Menu
Communiqués et dossiers de presse

DisCoVeRy : Le remdesivir n’expose pas les patients hospitalisés atteints de Covid-19 à un sur-risque d’effets cardiaques

02 Mai 2024 | Par INSERM (Salle de presse) | Immunologie, inflammation, infectiologie et microbiologie

cœur

Cœur humain © Fotalia

La place de l’agent antiviral remdesivir dans la prise en charge des patients hospitalisés pour la Covid-19 a évolué au fil du temps avec l’accumulation de nouvelles données. De nombreux cas d’évènements cardiaques indésirables, en particulier des bradycardies, ont été rapportés au niveau individuel et dans des études observationnelles sans groupe comparateur. Dans ce contexte, et dans le cadre de la réponse européenne, le département de vigilance recherche clinique de l’ANRS Maladies infectieuses émergentes, avec le soutien des équipes de recherche de diverses institutions, dont l’Inserm,* les Hospices civils de Lyon, l’AP-HP et l’Université libre de Bruxelles (ULB), vient de réaliser une analyse post-hoc** de l’étude de phase III DisCoVeRy. Cette analyse a permis d’évaluer la survenue d’évènements indésirables cardiaques chez des patients hospitalisés atteints de la forme modérée à sévère de la Covid-19 et recevant le standard de soins habituel seul ou associé au remdesivir. Aucune augmentation du risque d’évènements cardiaques indésirables lié au remdesivir n’a été mise en évidence par rapport au groupe comparateur. Les résultats ont été publiés dans le numéro de mars 2024 de Clinical Infectious Diseases, accompagnés d’un éditorial de la revue (1,2).
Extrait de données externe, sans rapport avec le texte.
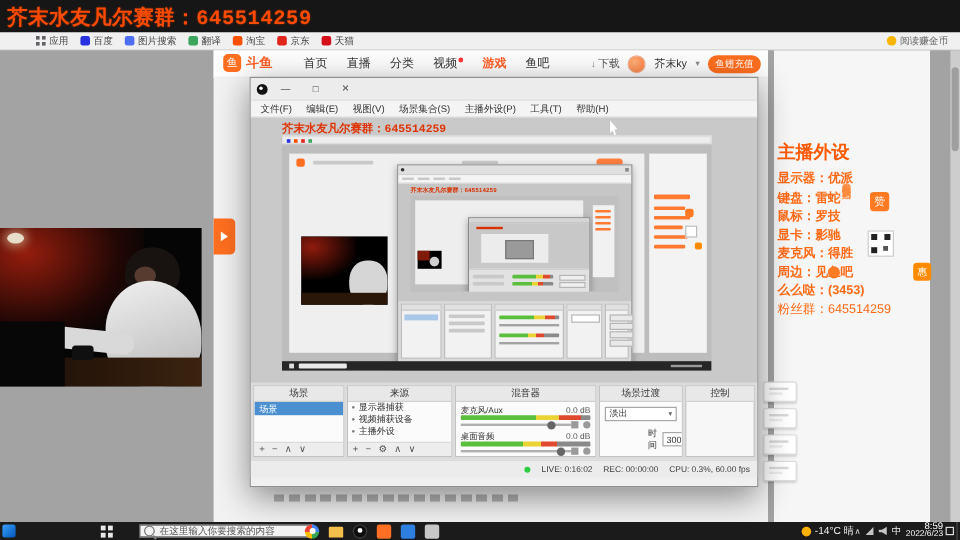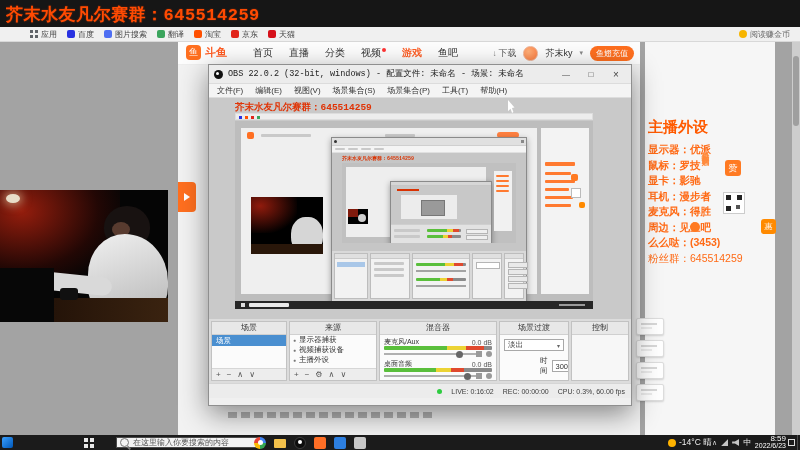--- a/index.html
+++ b/index.html
@@ -165,7 +165,6 @@
       <span style="width:9px;height:9px;border-radius:50%;background:#111;position:relative;flex:none;">
         <span style="position:absolute;left:2px;top:2px;width:3px;height:3px;border-radius:50%;background:#fff;"></span>
       </span>
-      <span class="nw" style="font-size:8.5px;color:#222;flex:1;">OBS 22.0.2 (32-bit, windows) - 配置文件: 未命名 - 场景: 未命名</span>
       <span style="width:20px;text-align:center;font-size:8px;color:#444;">—</span>
       <span style="width:20px;text-align:center;font-size:8px;color:#444;">□</span>
       <span style="width:20px;text-align:center;font-size:10px;color:#444;">×</span>

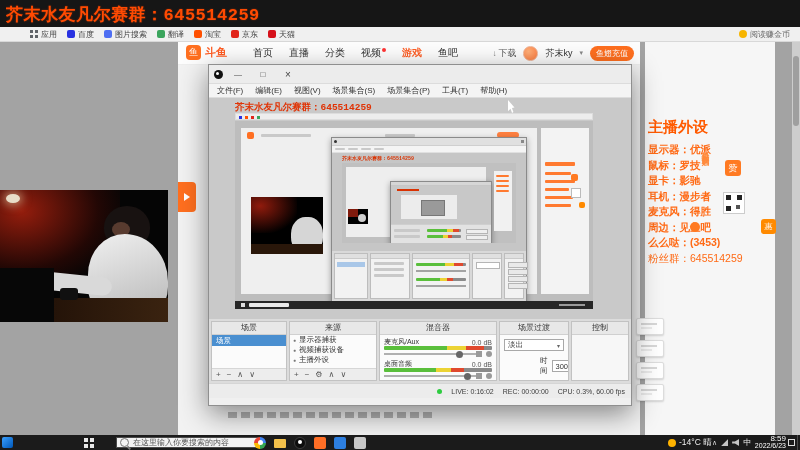--- a/index.html
+++ b/index.html
@@ -175,7 +175,7 @@
       <span style="font-size:8px;color:#333;padding:16px 6px;">编辑(E)</span>
       <span style="font-size:8px;color:#333;padding:0 6px;">视图(V)</span>
       <span style="font-size:8px;color:#333;padding:0 6px;">场景集合(S)</span>
-      <span style="font-size:8px;color:#333;padding:0 6px;">场景集合(P)</span>
+      <span style="font-size:8px;color:#333;padding:0 6px;">主播外设(P)</span>
       <span style="font-size:8px;color:#333;padding:0 6px;">工具(T)</span>
       <span style="font-size:8px;color:#333;padding:0 6px;">帮助(H)</span>
     </div>

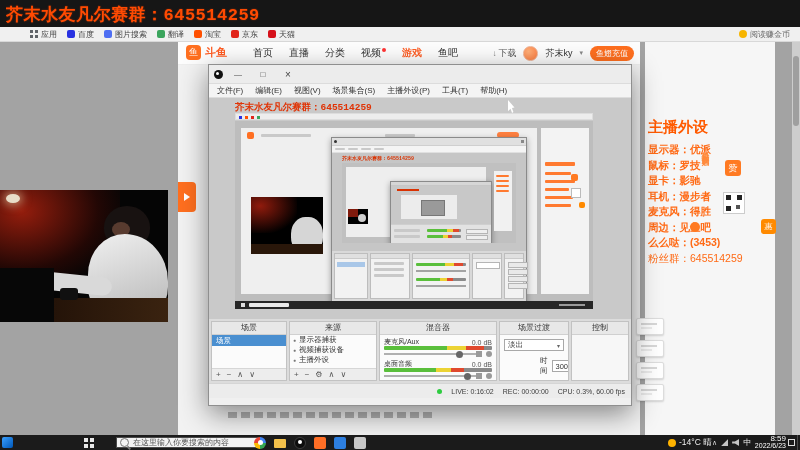--- a/index.html
+++ b/index.html
@@ -118,6 +118,7 @@
   <div class="a" style="left:648px;top:118px;width:124px;">
     <div style="font-size:15px;font-weight:700;color:#ff5a00;margin-bottom:5px;">主播外设</div>
     <div style="font-size:10.5px;font-weight:700;color:#ff6a15;line-height:15.5px;white-space:nowrap;">显示器：优派</div>
+    <div style="font-size:10.5px;font-weight:700;color:#ff6a15;line-height:15.5px;white-space:nowrap;">键盘：雷蛇</div>
     <div style="font-size:10.5px;font-weight:700;color:#ff6a15;line-height:15.5px;white-space:nowrap;">鼠标：罗技</div>
     <div style="font-size:10.5px;font-weight:700;color:#ff6a15;line-height:15.5px;white-space:nowrap;">显卡：影驰</div>
     <div style="font-size:10.5px;font-weight:700;color:#ff6a15;line-height:15.5px;white-space:nowrap;">耳机：漫步者</div>

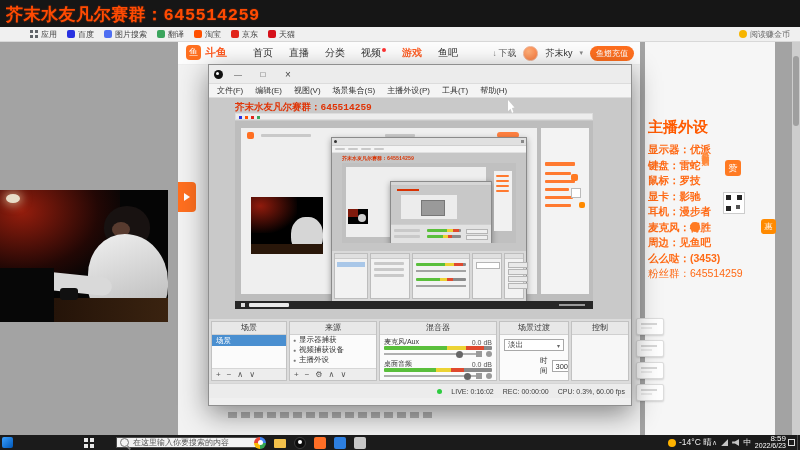--- a/index.html
+++ b/index.html
@@ -121,7 +121,6 @@
     <div style="font-size:10.5px;font-weight:700;color:#ff6a15;line-height:15.5px;white-space:nowrap;">键盘：雷蛇</div>
     <div style="font-size:10.5px;font-weight:700;color:#ff6a15;line-height:15.5px;white-space:nowrap;">鼠标：罗技</div>
     <div style="font-size:10.5px;font-weight:700;color:#ff6a15;line-height:15.5px;white-space:nowrap;">显卡：影驰</div>
-    <div style="font-size:10.5px;font-weight:700;color:#ff6a15;line-height:15.5px;white-space:nowrap;">耳机：漫步者</div>
     <div style="font-size:10.5px;font-weight:700;color:#ff6a15;line-height:15.5px;white-space:nowrap;">麦克风：得胜</div>
     <div style="font-size:10.5px;font-weight:700;color:#ff6a15;line-height:15.5px;white-space:nowrap;">周边：见鱼吧</div>
     <div style="font-size:10.5px;font-weight:700;color:#ff6a15;line-height:15.5px;white-space:nowrap;">么么哒：(3453)</div>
Au début de la pandémie, il était urgent de trouver des options thérapeutiques pour traiter les patients atteints d’une forme modérée ou sévère de Covid-19, c’est-à-dire les patients hospitalisés présentant des symptômes respiratoires et requérant de l’oxygène. L’antiviral remdesivir a été l’une des premières options de traitement envisagées dans le contexte de développement rapide de stratégies thérapeutiques.

L’essai clinique DisCoVeRy, initialement lancé en mars 2020 par l’Inserm-PRC* en France, et ayant bénéficié par la suite d’une expansion européenne grâce au projet EU-Response (3) financé par la Commission européenne, avait pour but d’évaluer plusieurs traitements possibles contre la Covid-19. Au cours de cette étude, le remdesivir, comme les autres antiviraux testés (lopinavir/ritonavir, hydroxychloroquine, interféron…), n’a montré aucun bénéfice clinique chez les patients adultes hospitalisés et placés sous oxygène par rapport à ceux recevant des soins standard seuls (4).

Par la suite, des études sur une autre population à risque de développer un Covid sévère (population non hospitalisée et non oxygéno-dépendante – Pinetree (5)) et une méta-analyse (Prospero (6)) ont démontré une efficacité du remdesivir s’il était administré suffisamment tôt avant apparition d’un Covid sévère.

Comme pour tout médicament nouvellement autorisé, la surveillance post-autorisation de mise sur le marché a fait l’objet de nombreuses études. Plusieurs cas cliniques et études observationnelles ont alerté sur la survenue de troubles cardiaques, en particulier de bradycardies sinusales (arythmie correspondant à un rythme anormalement lent du cœur) légères à modérées, observées au début du traitement. En conséquence, le comité d’évaluation des risques de pharmacovigilance (PRAC) de l’Agence européenne des médicaments (EMA) a analysé ce signal de sécurité pour la bradycardie sinusale, concluant en juin 2021 qu’une relation de cause à effet était au moins une « possibilité raisonnable » avec une fréquence indéterminée.

C’est dans ce contexte, qu’une analyse post-hoc des données de DisCoVeRy a été entreprise. Dans cette étude, les participants avaient été répartis dans des groupes « homogènes », c’est-à-dire qu’à leur inclusion ils n’étaient pas significativement différents les uns des autres pour un certain nombre de caractéristiques essentielles, comme les comorbidités.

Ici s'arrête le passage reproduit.